Pour le pesto genovese

  • 100g de basilic frais, les feuilles séparées des tiges
  • 2 cuillères à soupe de pignons de pin
  • 4 cuillères à soupe d’huile d’olive vierge extra
  • 4 cuillères à soupe de parmesan rapé
  • 1 glaçon
  • 1 petite gousse d’ail, pelée et ôtée de son germe
  • 1 cuillère à café de sel complet

Posez les pignons de pin dans une petite poêle, sans huile, et allumez un feu doux. Laissez torréfier les pignons de pin pendant 4 à 6 minutes, en remuant de temps en temps et jusqu’à que leur surface devienne translucide. Quand un agréable parfum toasté se répand dans la pièce, retirez les pignons et laissez-les refroidir complètement.

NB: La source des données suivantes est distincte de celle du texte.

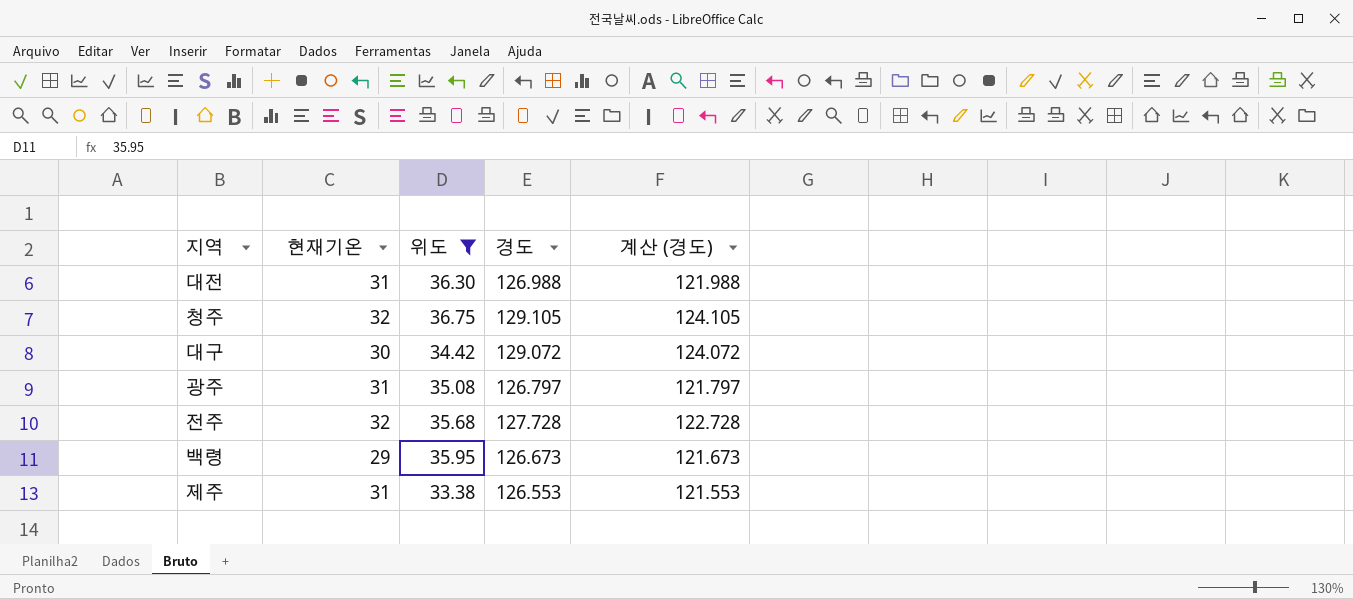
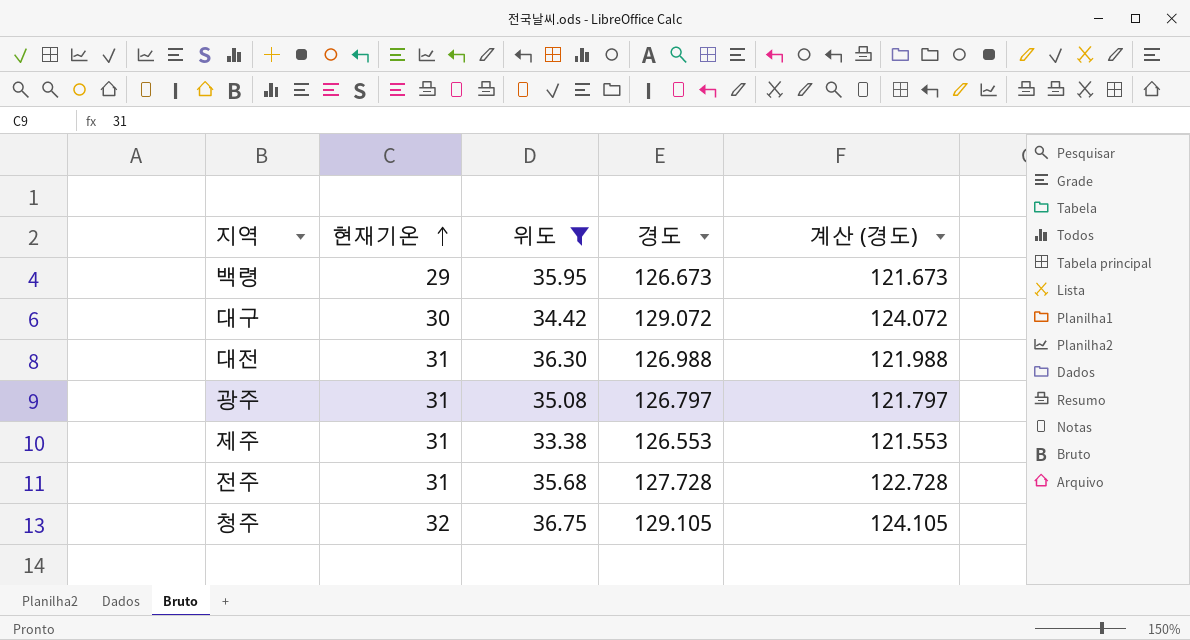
row order: none -> 현재기온 ascending
전주 | 현재기온: 32 -> 31

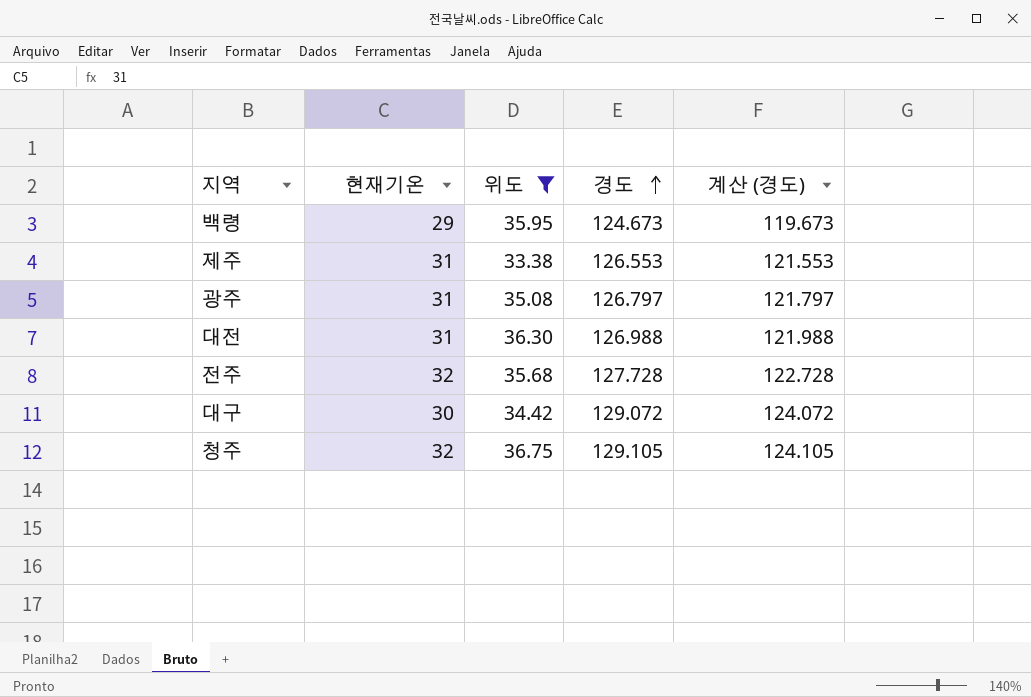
row order: 현재기온 ascending -> 경도 ascending
백령 | 경도: 126.673 -> 124.673
백령 | 계산 (경도): 121.673 -> 119.673
전주 | 현재기온: 31 -> 32

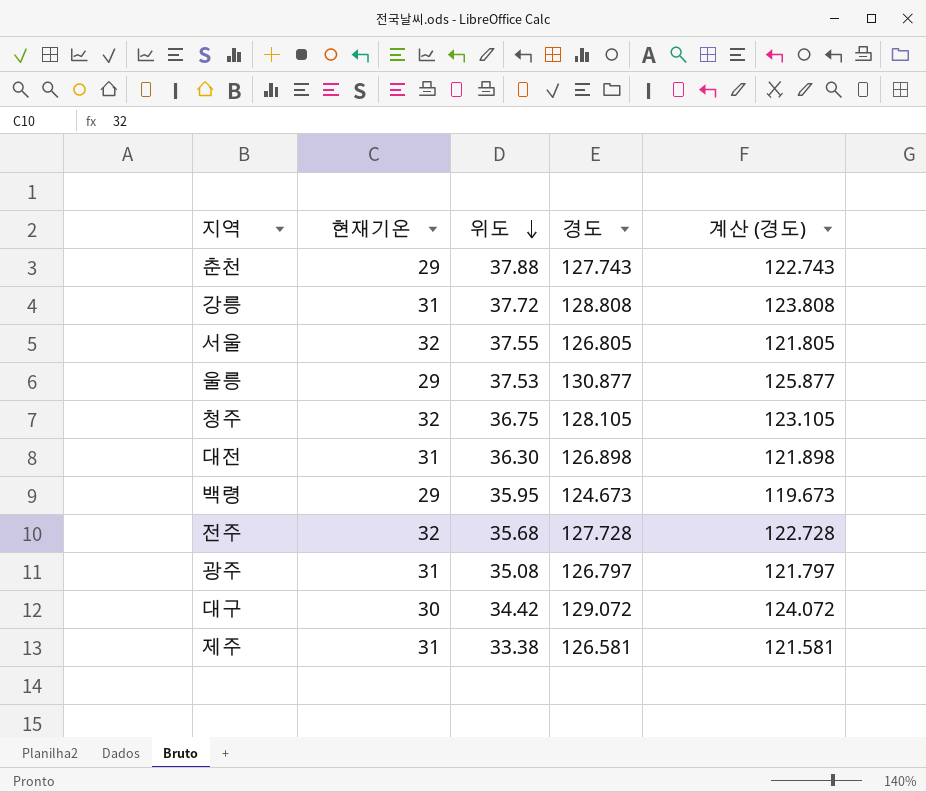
filter: 위도 <= 36.75 -> none
row order: 경도 ascending -> 위도 descending
청주 | 경도: 129.105 -> 128.105
청주 | 계산 (경도): 124.105 -> 123.105
대전 | 경도: 126.988 -> 126.898
대전 | 계산 (경도): 121.988 -> 121.898
제주 | 경도: 126.553 -> 126.581
제주 | 계산 (경도): 121.553 -> 121.581

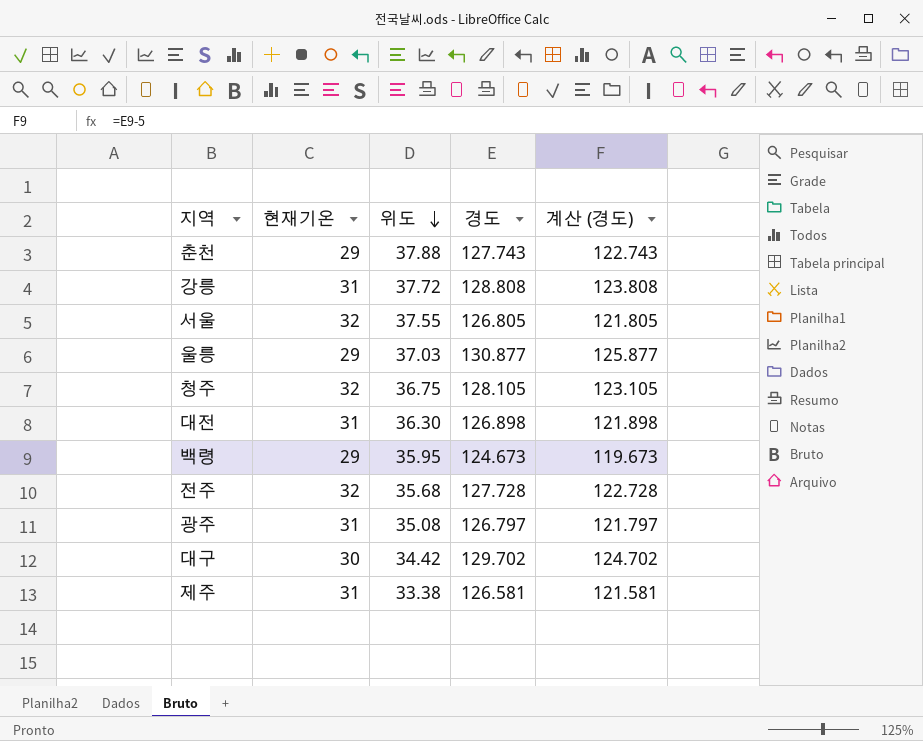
울릉 | 위도: 37.53 -> 37.03
대구 | 경도: 129.072 -> 129.702
대구 | 계산 (경도): 124.072 -> 124.702

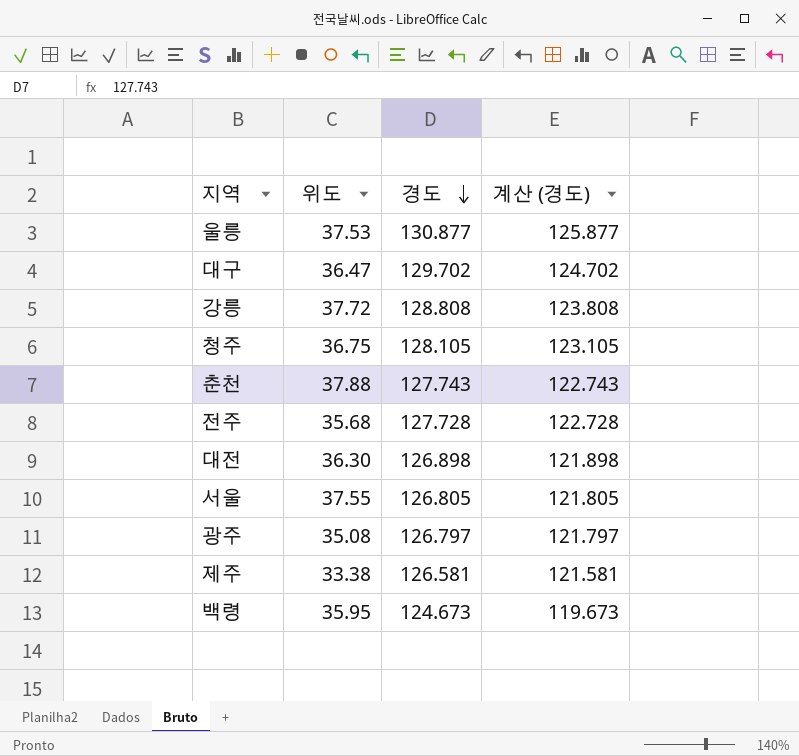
row order: 위도 descending -> 경도 descending
column 현재기온 | position: 2 -> none
울릉 | 위도: 37.03 -> 37.53
대구 | 위도: 34.42 -> 36.47

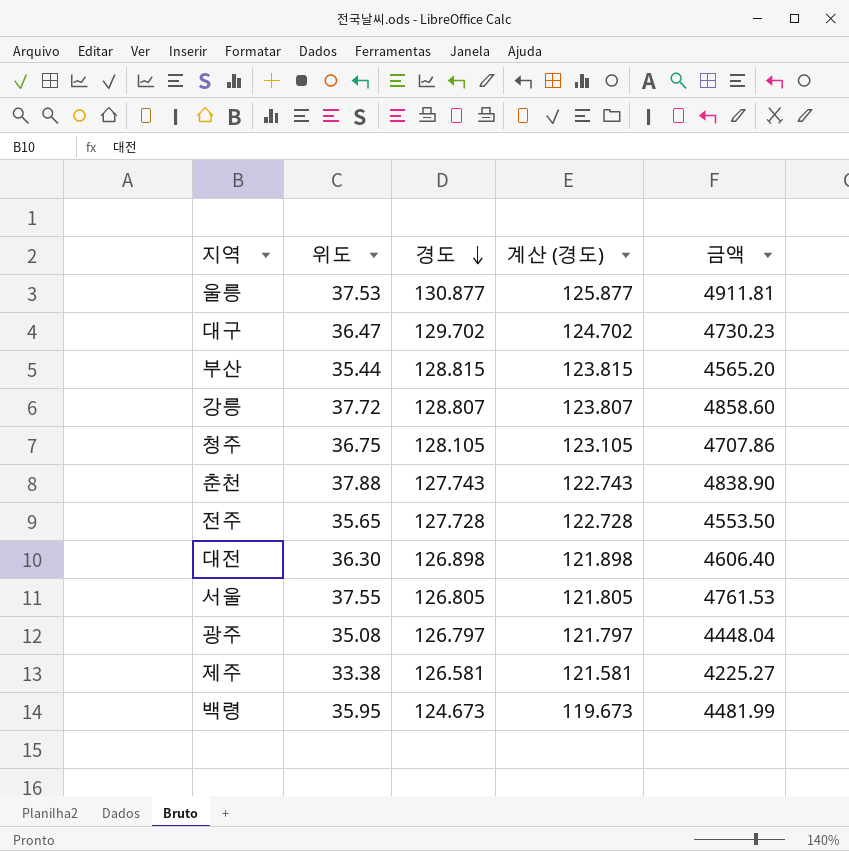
column 금액 | formula: none -> [위도] * [경도]
row 부산: none -> 35.44 | 128.815 | 123.815 | 4565.20
강릉 | 경도: 128.808 -> 128.807
강릉 | 계산 (경도): 123.808 -> 123.807
전주 | 위도: 35.68 -> 35.65

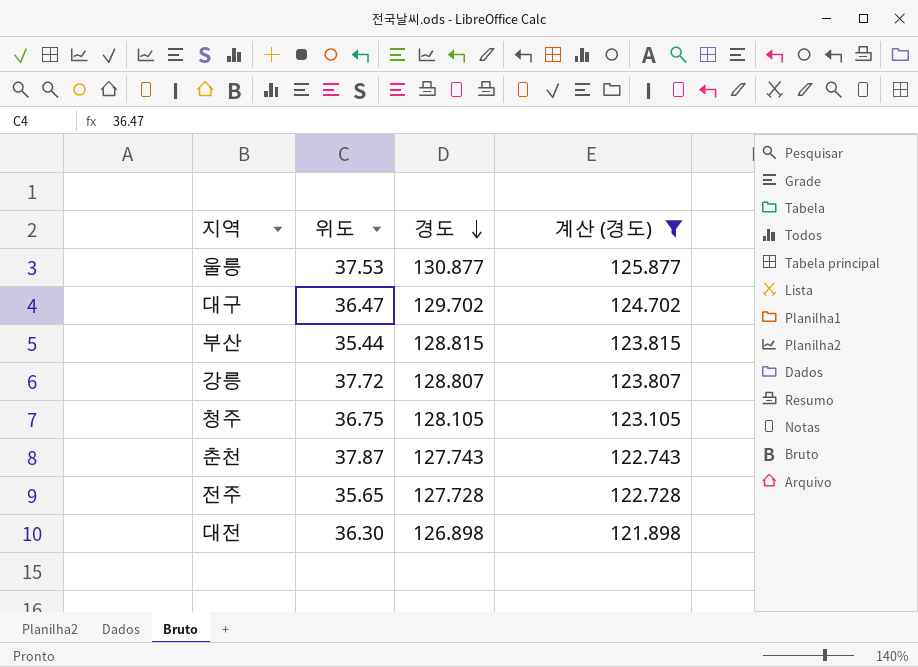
filter: none -> 계산 (경도) >= 121.898
column 금액 | formula: [위도] * [경도] -> none
춘천 | 위도: 37.88 -> 37.87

Entretemps, rincez abondamment les feuilles de basilic puis séchez-les avec un torchon propre. Versez les pignons, l’ail et le sel dans le verre d’un mixeur plongeant (ou directement dans un mixeur à pied fixe) puis mixez pendant quelques minutes. Rajoutez le basilic et le glaçon et mixez à nouveau 1 minute: le mortier à l’avantage de ne pas chauffer le basilic, ce qui n’est pas le cas du mixeur: le glaçon conservera la temperature au plus bas pour une couleur verte du plus bel effet). Versez un filet d’huile d’olive tout en continuant à mixer 2 minutes encore. Pour consommer dans la foulée, parsemez de parmesan. Si vous comptez le garder pour plus tard, transférez le pesto dans un bocal en verre puis recouvrez la surface de la sauce avec une cuillère d’huile supplémentaire. Il se conservera au réfrigérateur pendant cinq jours.

Pour les pâtes

  • 400g de pâtes de bonne qualité, format de votre choix
  • 200g de pommes de terre primeur
  • 200g de haricots verts frais

Chauffez une grande casserole remplie d’eau salée.

Coupez les pommes de terre en cubes d’environ 1 centimètre et les haricots verts en tronçons de 3 centimètres. Une fois que l’eau est bouillante, jetez dans l’eau les pâtes, les pommes de terre et les haricots verts. La cuisson des pâtes, je ne me lasserai jamais de le répéter, se fait suivant la règle du paquet: respectez le temps indiqué s'il s'agit de pâtes italiennes; si le texte au dos du paquet est en français ou dans une autre langue, éteignez le feu deux minutes avant la durée conseillée. Comme disaient le peuple romain, ubi maior minor cessat: les pommes de terre et les haricots verts s’adapteront.

Une fois la cuisson terminée, égouttez tout dans une passoire, versez dans un grand bol et rajoutez des quantités de pesto à l'envi. Si vous respectez précisément cette recette, le parmesan n’est franchement pas obligatoire: à vous de voir. À noter que cette recette fonctionne très bien même sans les pâtes, en salade de pommes de terres et haricots verts au pesto. Quoi qu'il en soit une fois que vous avez nappé avec la sauce, mélangez et servez.